● Supplied records
* * * * *

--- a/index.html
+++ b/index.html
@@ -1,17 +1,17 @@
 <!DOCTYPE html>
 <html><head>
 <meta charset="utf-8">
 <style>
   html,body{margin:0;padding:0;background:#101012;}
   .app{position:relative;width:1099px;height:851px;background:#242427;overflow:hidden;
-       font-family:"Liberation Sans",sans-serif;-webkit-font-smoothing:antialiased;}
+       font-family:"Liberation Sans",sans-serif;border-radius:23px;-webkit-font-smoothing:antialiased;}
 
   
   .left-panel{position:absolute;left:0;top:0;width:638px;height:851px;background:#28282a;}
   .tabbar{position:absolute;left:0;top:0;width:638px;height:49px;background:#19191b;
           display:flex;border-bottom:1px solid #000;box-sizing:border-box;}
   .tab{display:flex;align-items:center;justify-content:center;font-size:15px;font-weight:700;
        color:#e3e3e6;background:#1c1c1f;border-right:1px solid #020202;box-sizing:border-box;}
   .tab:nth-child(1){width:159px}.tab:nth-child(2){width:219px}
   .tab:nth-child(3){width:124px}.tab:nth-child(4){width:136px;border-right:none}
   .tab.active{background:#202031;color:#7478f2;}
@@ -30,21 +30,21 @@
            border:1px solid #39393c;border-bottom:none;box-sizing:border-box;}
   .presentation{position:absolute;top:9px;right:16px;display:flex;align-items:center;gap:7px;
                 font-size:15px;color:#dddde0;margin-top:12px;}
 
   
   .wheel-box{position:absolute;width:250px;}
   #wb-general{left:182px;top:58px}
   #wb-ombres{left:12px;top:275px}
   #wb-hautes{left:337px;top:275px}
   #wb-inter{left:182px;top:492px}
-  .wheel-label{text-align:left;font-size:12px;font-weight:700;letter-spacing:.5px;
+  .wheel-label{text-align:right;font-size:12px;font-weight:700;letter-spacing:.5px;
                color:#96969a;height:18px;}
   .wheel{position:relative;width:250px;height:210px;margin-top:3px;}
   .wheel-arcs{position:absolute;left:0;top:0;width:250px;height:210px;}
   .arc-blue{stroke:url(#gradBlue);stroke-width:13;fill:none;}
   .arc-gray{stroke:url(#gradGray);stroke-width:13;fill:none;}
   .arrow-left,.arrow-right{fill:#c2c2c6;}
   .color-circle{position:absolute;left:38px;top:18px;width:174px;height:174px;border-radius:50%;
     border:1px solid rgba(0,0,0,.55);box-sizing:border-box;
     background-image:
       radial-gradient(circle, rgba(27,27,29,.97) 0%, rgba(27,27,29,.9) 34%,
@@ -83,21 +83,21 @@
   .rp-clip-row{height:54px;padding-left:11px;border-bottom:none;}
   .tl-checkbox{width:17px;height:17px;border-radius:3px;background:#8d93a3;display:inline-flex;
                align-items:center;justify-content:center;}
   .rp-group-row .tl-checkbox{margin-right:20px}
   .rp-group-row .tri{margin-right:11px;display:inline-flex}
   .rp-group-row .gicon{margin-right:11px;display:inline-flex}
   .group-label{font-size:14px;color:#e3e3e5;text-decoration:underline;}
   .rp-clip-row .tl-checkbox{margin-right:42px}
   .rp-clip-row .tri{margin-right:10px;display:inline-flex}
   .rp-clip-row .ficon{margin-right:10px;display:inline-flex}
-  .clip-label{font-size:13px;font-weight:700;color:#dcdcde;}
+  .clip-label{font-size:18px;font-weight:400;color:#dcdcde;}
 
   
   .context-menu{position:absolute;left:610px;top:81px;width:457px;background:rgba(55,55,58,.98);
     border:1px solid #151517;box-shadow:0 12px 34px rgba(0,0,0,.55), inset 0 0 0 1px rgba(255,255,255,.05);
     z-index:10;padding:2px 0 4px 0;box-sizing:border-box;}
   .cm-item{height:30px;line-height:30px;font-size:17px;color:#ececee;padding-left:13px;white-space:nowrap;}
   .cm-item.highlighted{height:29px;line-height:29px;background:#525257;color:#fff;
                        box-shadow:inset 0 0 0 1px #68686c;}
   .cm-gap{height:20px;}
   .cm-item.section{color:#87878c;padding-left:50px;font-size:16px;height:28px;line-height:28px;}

* * * * *

● Task to complete
State the number of lines above that include "spacing", and nothing further.

● Response box
2